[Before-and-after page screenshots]
*** Block opens ***
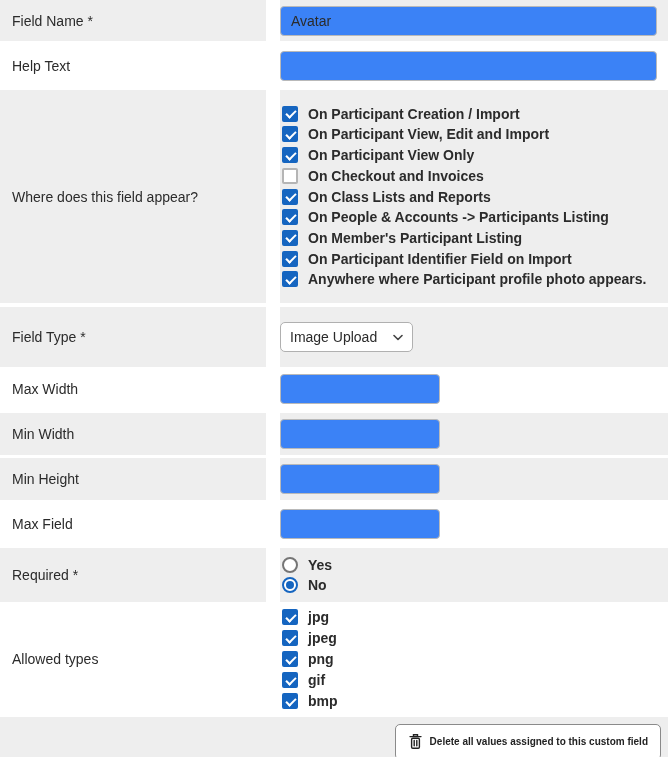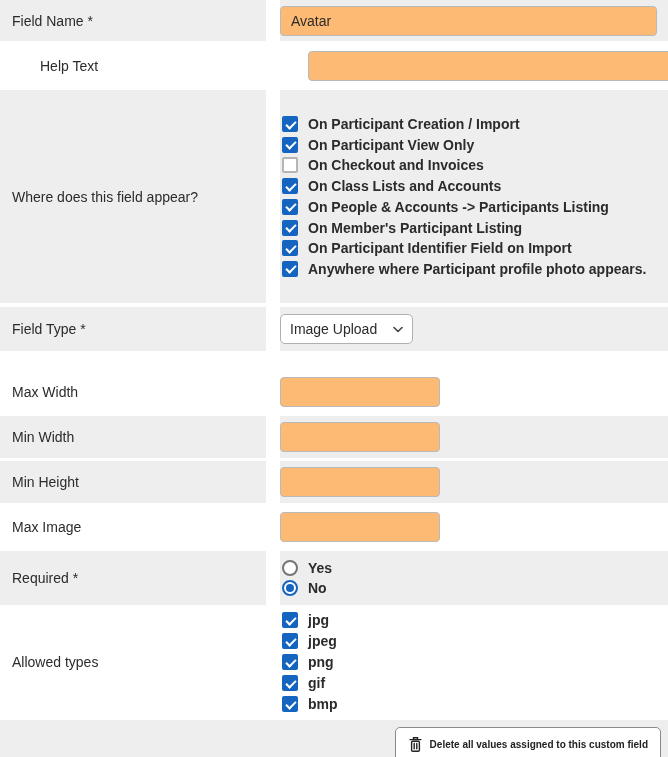"Avatar" .text-input { background: #fdba74 -> #3b82f6 }
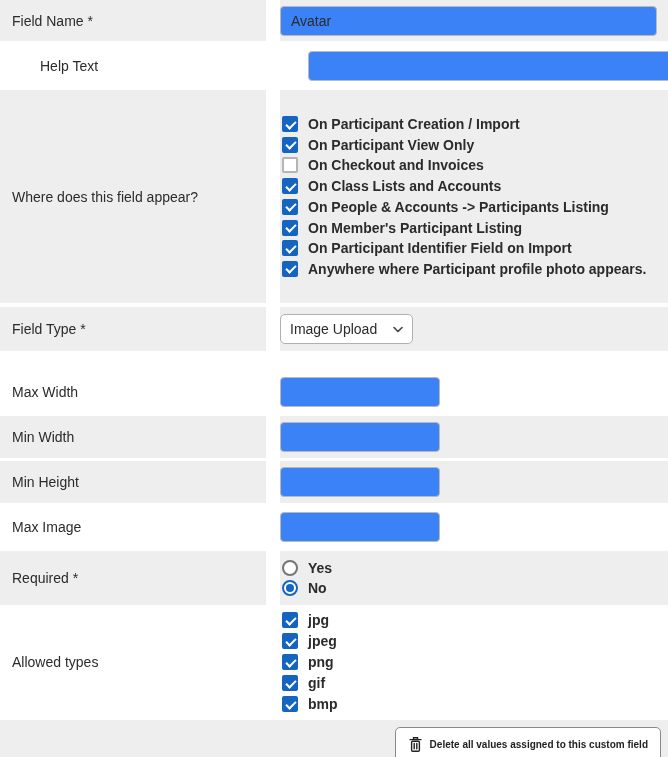"Help Text" .r-helptext { padding-left: 28px -> none }
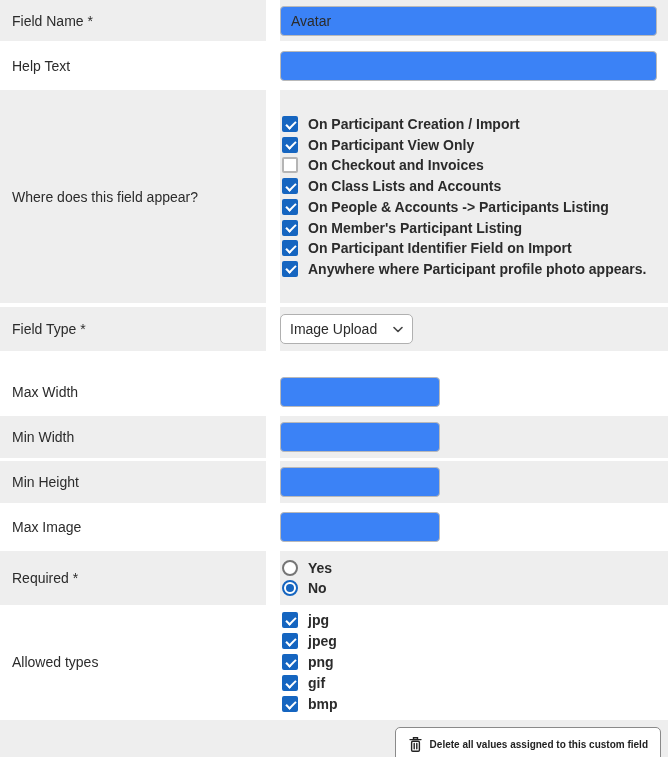"On Participant View, Edit and" div.opt { html: none -> <div> <span></span> <span>On Participant View, Edit and Import</span> </div> }
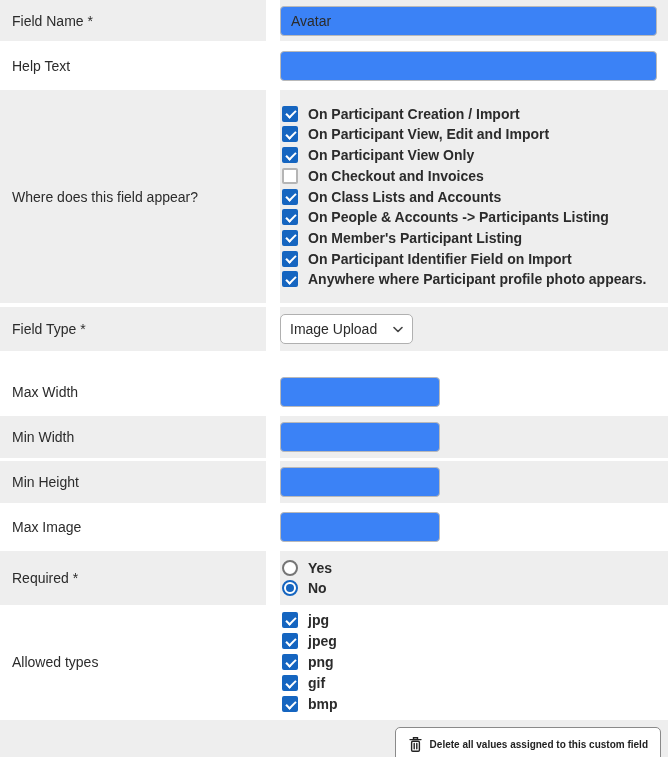"On Class Lists and Accounts" span.opt-label { text: Accounts -> Reports }
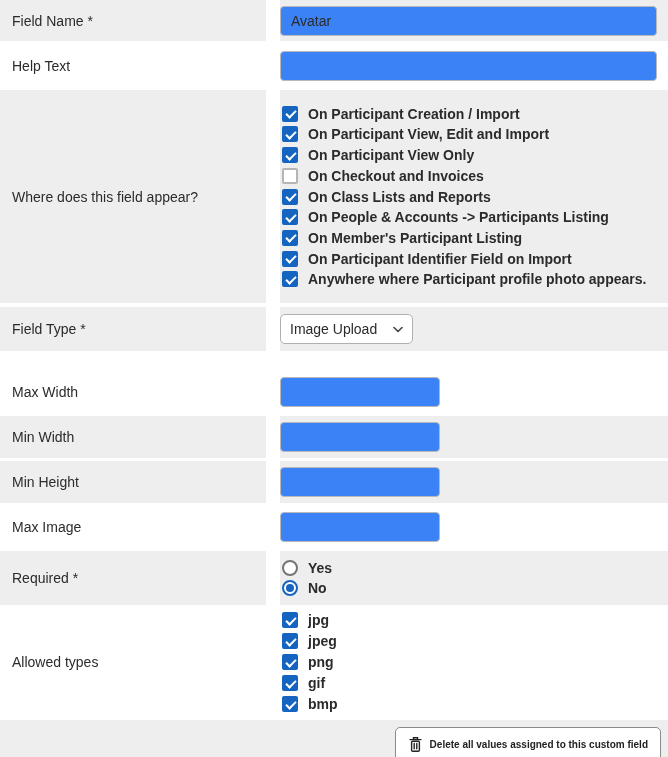"Field Type *" .r-fieldtype { height: 44px -> 60px; margin-bottom: 20px -> 1px }
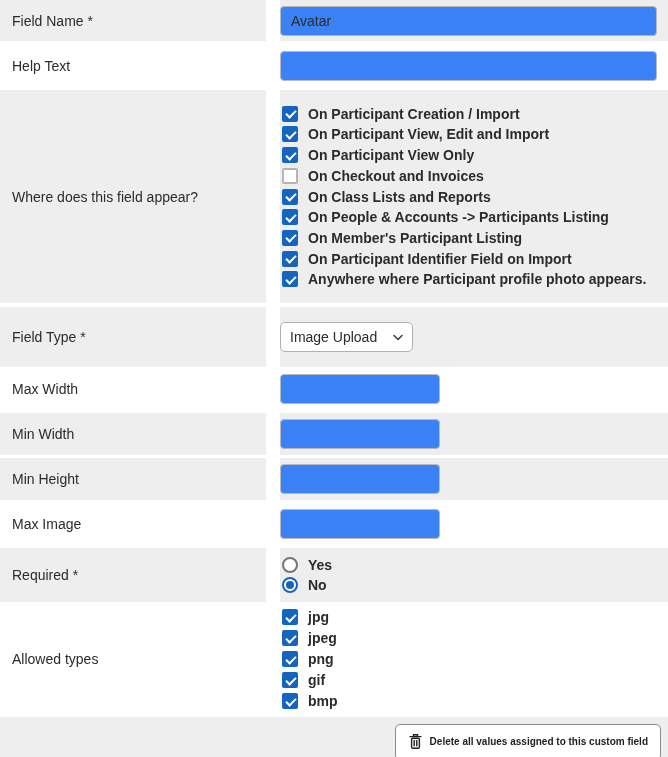"Max Image" div.cell-label { text: Image -> Field }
*** Block closes ***
The lines from the one with "html: none ->" to the end of the data above should be retyped exactly, both ends included, and pictures are to be left out.

"On Participant View, Edit and" div.opt { html: none -> <div> <span></span> <span>On Participant View, Edit and Import</span> </div> }
"On Class Lists and Accounts" span.opt-label { text: Accounts -> Reports }
"Field Type *" .r-fieldtype { height: 44px -> 60px; margin-bottom: 20px -> 1px }
"Max Image" div.cell-label { text: Image -> Field }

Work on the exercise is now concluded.